Carlos César fez uma intervenção, neste que é o primeiro debate com Fernando Negrão à frente da bancada do PSD, em que esclareceu: “Não desejamos sucessos eleitorais ao PSD porque entendemos que o caminho não será o melhor para o nosso país. Mas é importante que as semelhanças [encontradas entre PS e PSD] não sejam sufocadas por um antagonismo fútil, inútil e desprestigiante”.
Por isso, saudando a mudança de poder no PSD - e salvaguardando a geringonça pelo caminho - César defendeu que é preciso, “em vários domínios, que esse diálogo seja estendido a todos os partidos políticos”.
Costa concordou e deixou uma mensagem para os parceiros de esquerda: “Quando as coisas correm bem, o melhor é não mudar e prosseguir”. Até porque se soube esta quarta-feira que o crescimento do ano passado “é o maior desde o início do século” e as provas em termos de indicadores económicos estão dadas.
Mas há uma distinção a fazer: é preciso “não confundir soluções de governação com o que o Governo tem dito sobre a necessidade, em matérias que transcendem o âmbito desta legislatura, de procurarmos o acordo mais alargado possível”. “Esta legislatura tem demonstrado que a democracia não se enriquece com exclusão, só com inclusão.
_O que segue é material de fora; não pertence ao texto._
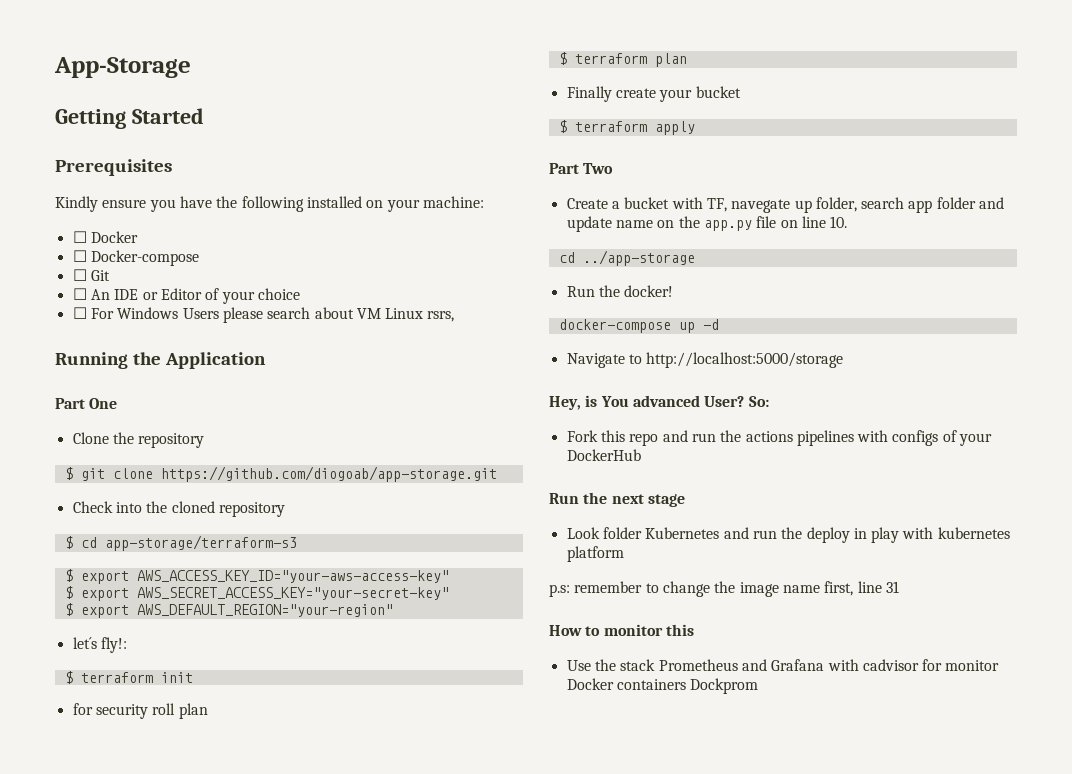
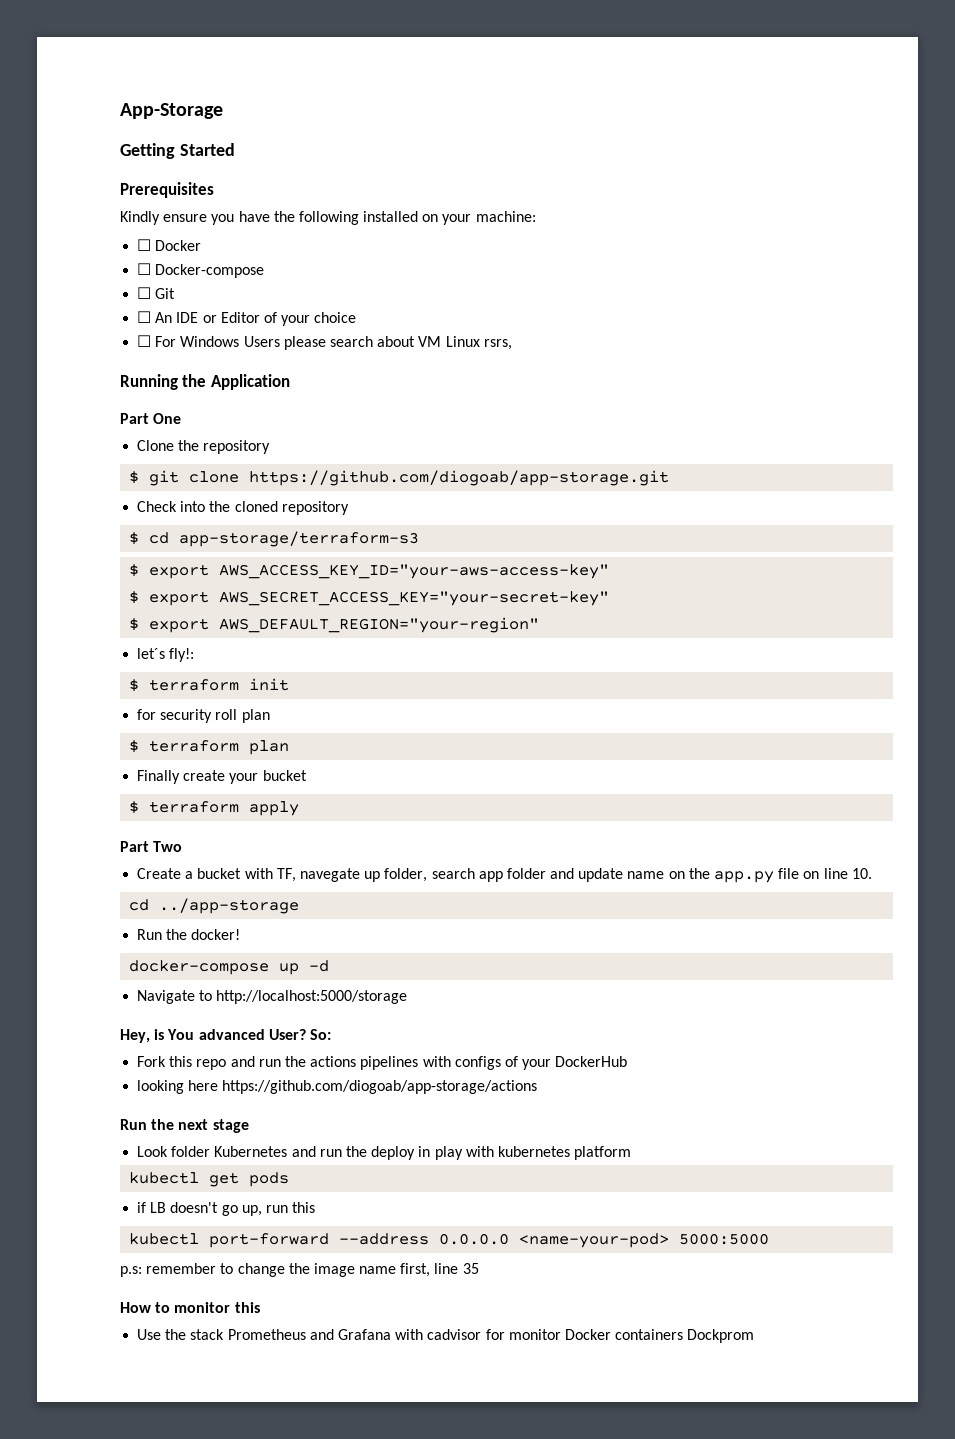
+ looking here https://github.com/diogoab/app-storage/actions
+ kubectl get pods
+ if LB doesn't go up, run this
+ kubectl port-forward --address 0.0.0.0 <name-your-pod> 5000:5000
- p.s: remember to change the image name first, line 31
+ p.s: remember to change the image name first, line 35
A descentralização é a pedra angular da reforma de Estado e deve merecer o consenso o mais alargado possível”, argumentou. Tudo isto com um consenso que deve ser maior do que “dois terços” dos deputados, reafirmou Costa: “Num dia não podemos querer fazer um aeroporto e no seguinte achar que um aeroporto é megalómano” frisou.